Какими бы разумными ни были ее слова, они превратились в бессмысленный гул, когда Ганнибал пошевелился, обняв Уилла за талию и потянув его на свои твердые колени. Уилл откинулся на него с застенчивой улыбкой. Глоток вина, и он устроился, прислонившись спиной к груди Ганнибала, наслаждаясь прикосновением его губ к шее Уилла, к коже чуть ниже уха.
— Но до этого еще несколько месяцев, — жалобно сказал Уилл, а Ганнибал обхватил рукой его бедро.
— Не выдержите так долго, не так ли? — женщина откинулась на спинку стула, пытаясь изобразить недовольное лицо, хотя, похоже, не могла сдержать улыбку. — Мэри, матерь Божья, вы двое хуже, чем конюхи после слишком большого количества яблочного бренди.

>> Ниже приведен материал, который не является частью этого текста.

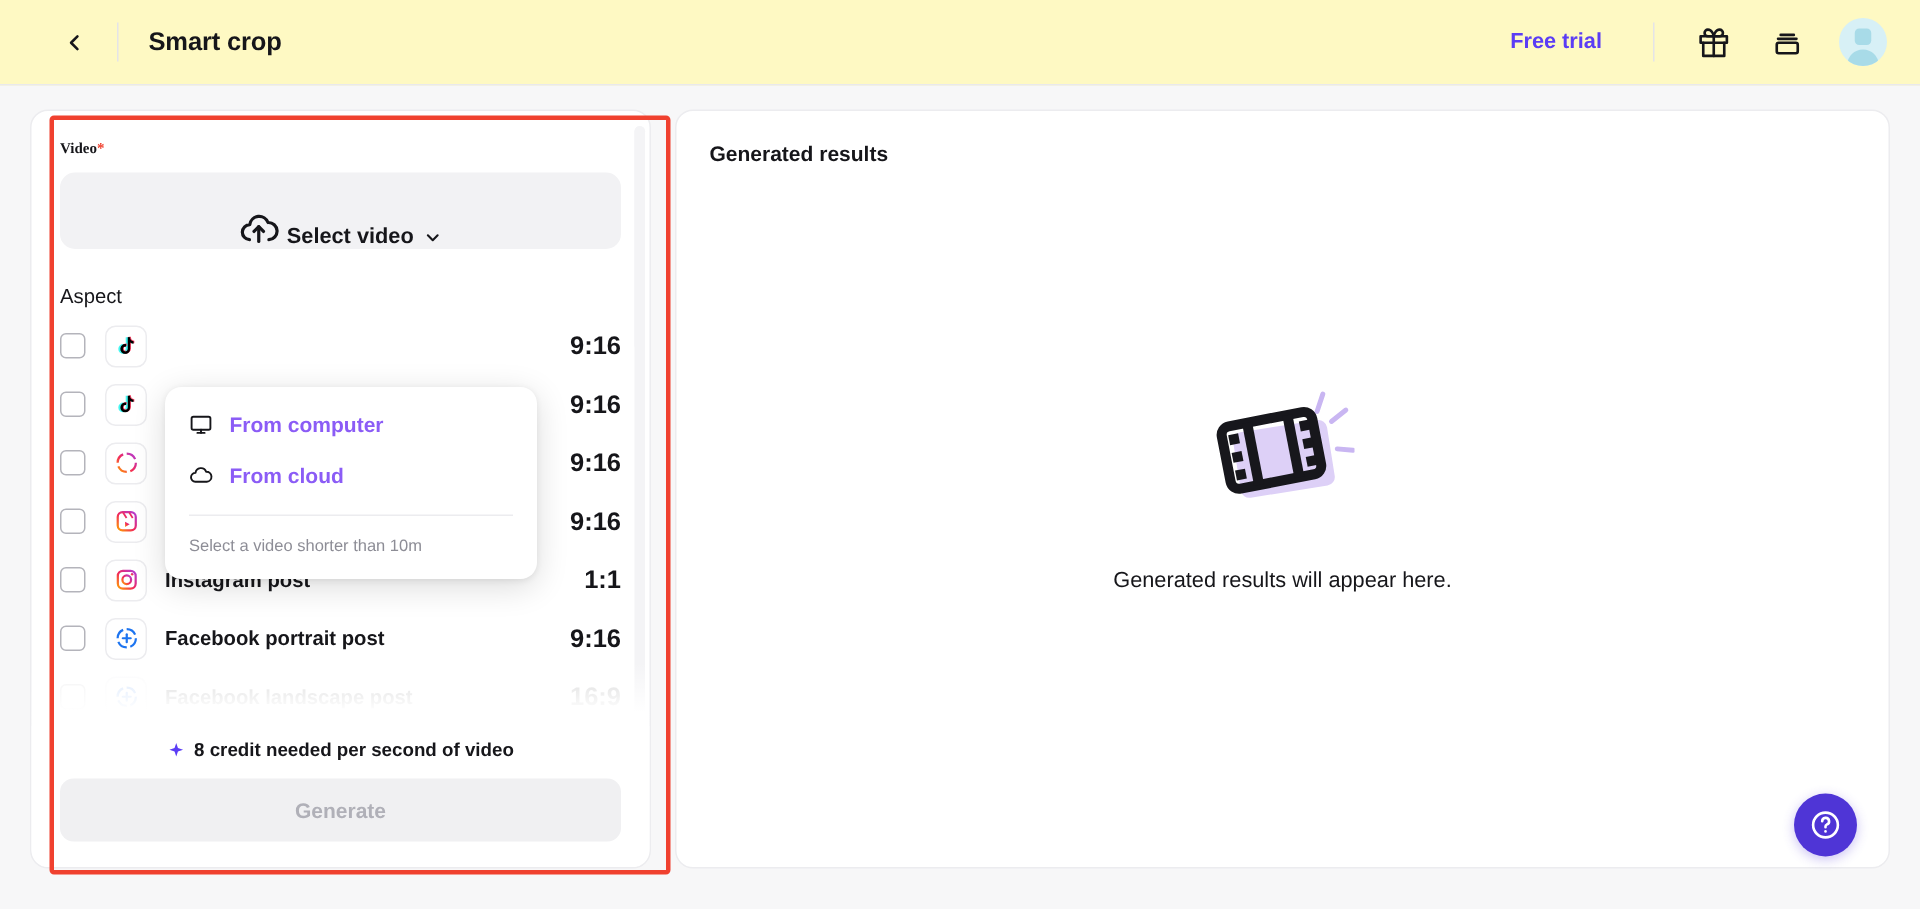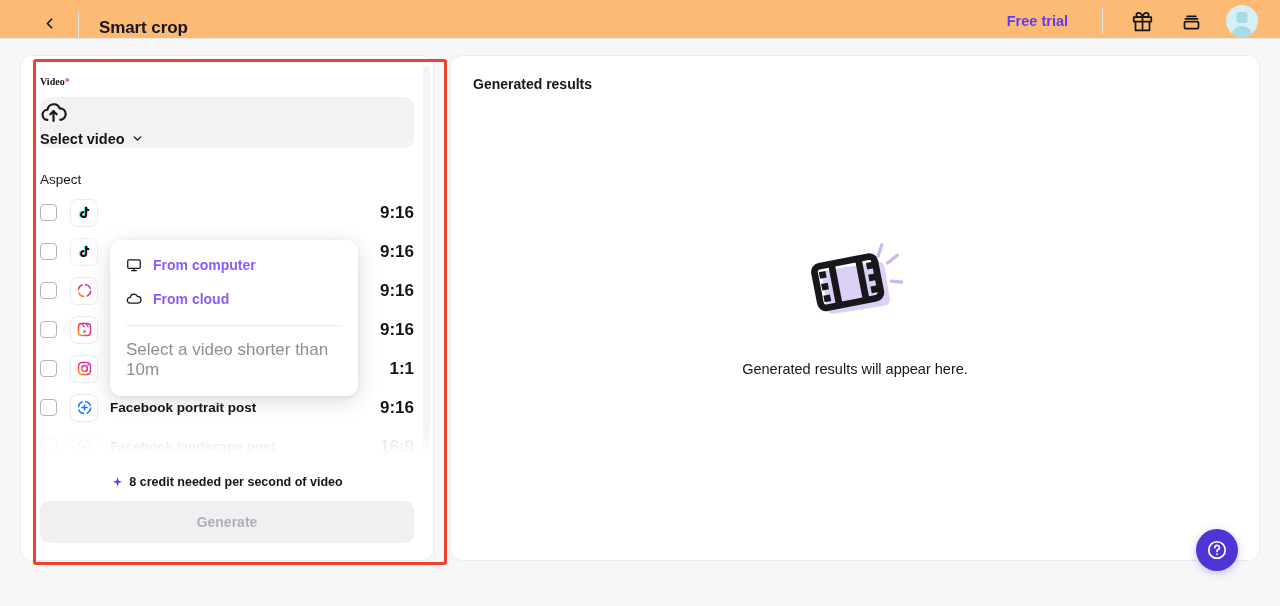--- a/index.html
+++ b/index.html
@@ -12,11 +12,11 @@
 
   
   .header {
-    height: 39px;
-    background: #fdba74;
+    height: 57px;
+    background: #fef9c3;
     border-bottom: 1px solid #e9e9ec;
     display: flex;
-    align-items: flex-end;
+    align-items: center;
     padding: 0 22px 0 34px;
   }
   .back-btn {

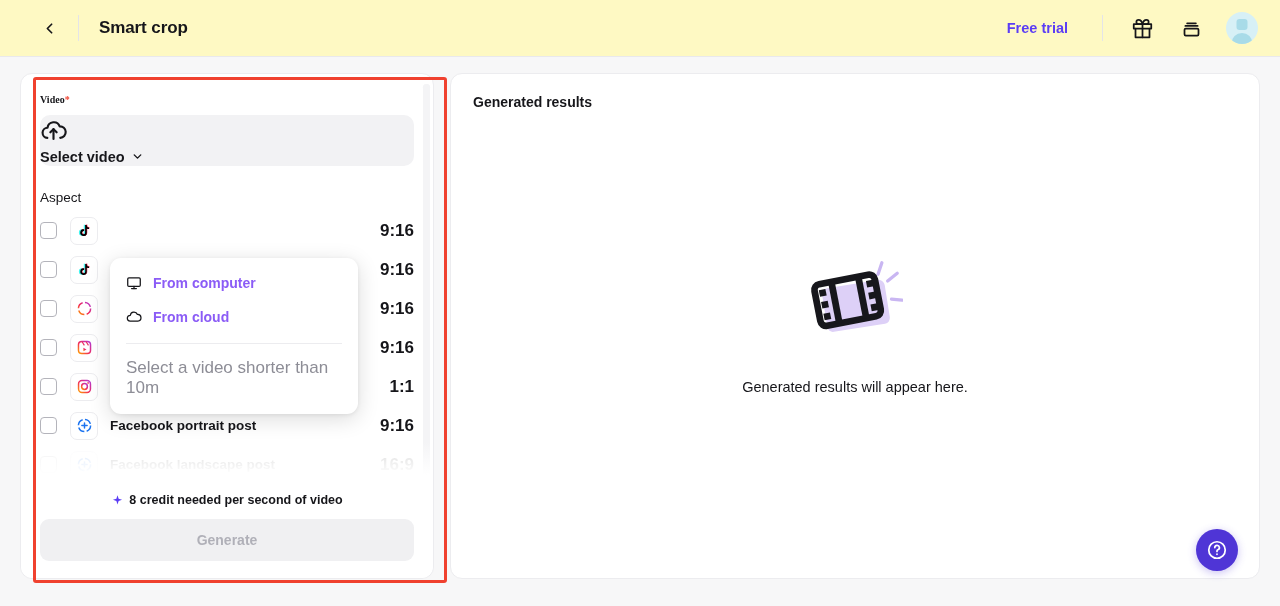--- a/index.html
+++ b/index.html
@@ -98,8 +98,8 @@
     background: #f2f2f4;
     border-radius: 10px;
     height: 76px;
-    display: flex; flex-direction: column;
-    align-items: flex-start; justify-content: center;
+    display: flex; flex-direction: row;
+    align-items: flex-end; justify-content: center;
     gap: 5px; cursor: pointer;
   }
   .upload-label {

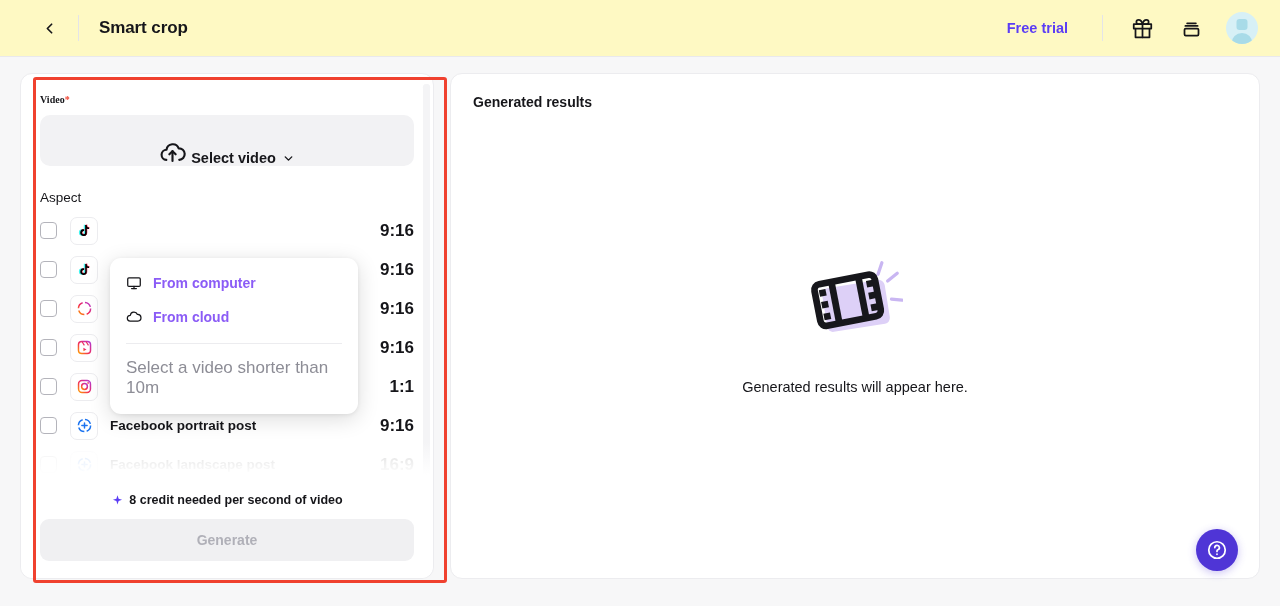--- a/index.html
+++ b/index.html
@@ -193,7 +193,7 @@
     height: 1px; background: #ececef; margin: 9px 16px 0 16px;
   }
   .dd-hint {
-    font-size: 17px; color: #8d8d96;
+    font-size: 11px; color: #8d8d96;
     padding: 14px 16px 16px 16px;
   }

— Миша, у тебя сердце из камня, — мягко пошутил Ганнибал — его слова ощущались успокаивающим урчанием в его груди, и Уилл чувствовал, как они плавно стекают по его спине.
— Или что-то еще каменное, — Уилл запрокинул голову, чтобы прошептать это на ухо Ганнибалу. Рука на его ноге предупреждающе сжалась, когда Миша закатила глаза и измученно вздохнула.
— Я предлагаю решение этой ситуации, — Миша осушила свой бокал с вином и поставила его на стол между ними, затем уперевшись локтями в колени. — Я поговорила с отцом Дэвисом. Он не будет вдаваться в подробности, но он понимает затруднительность положения. Он просто продолжает повторять эту строфу из «Послания к Евреям». «Брак у всех да будет честен и ложе непорочно; блудников же и прелюбодеев судит Бог». Что, как я думаю, наводит на вопрос — что именно в глазах Бога является «порочением»?
— Мне приходит в голову несколько вариантов, — снова прошептал Уилл Ганнибалу. Рука на его ноге сжалась почти до боли. Уилл отплатил тем, что передвинулся так, что его ягодицы прижались к явственному очертанию члена Ганнибала под его бриджами.
— Ганнибал, — в голос Миши просочилось раздражение. — Ты сказал, что хочешь благочестивый брак. Я поговорила с Ребой, и мы думаем — ради всех в этом проклятом замке — что ты, — на этом слове она посмотрела прямо на Ганнибала, — как занимающий высшее положение в этом союзе, должен решать, как трактовать это слово. И если произойдет нечто, выходящее за рамки этой трактовки… — она пожала плечами, наливая себе еще один бокал вина. — Ребе нужно немного отдохнуть. Она уже три недели подряд бегает за вами двумя.
— И за эти недели ничего не случилось. Я поклялся честью, — возразил Ганнибал, теперь массируя ногу Уилла одной рукой, а другой обхватив его живот.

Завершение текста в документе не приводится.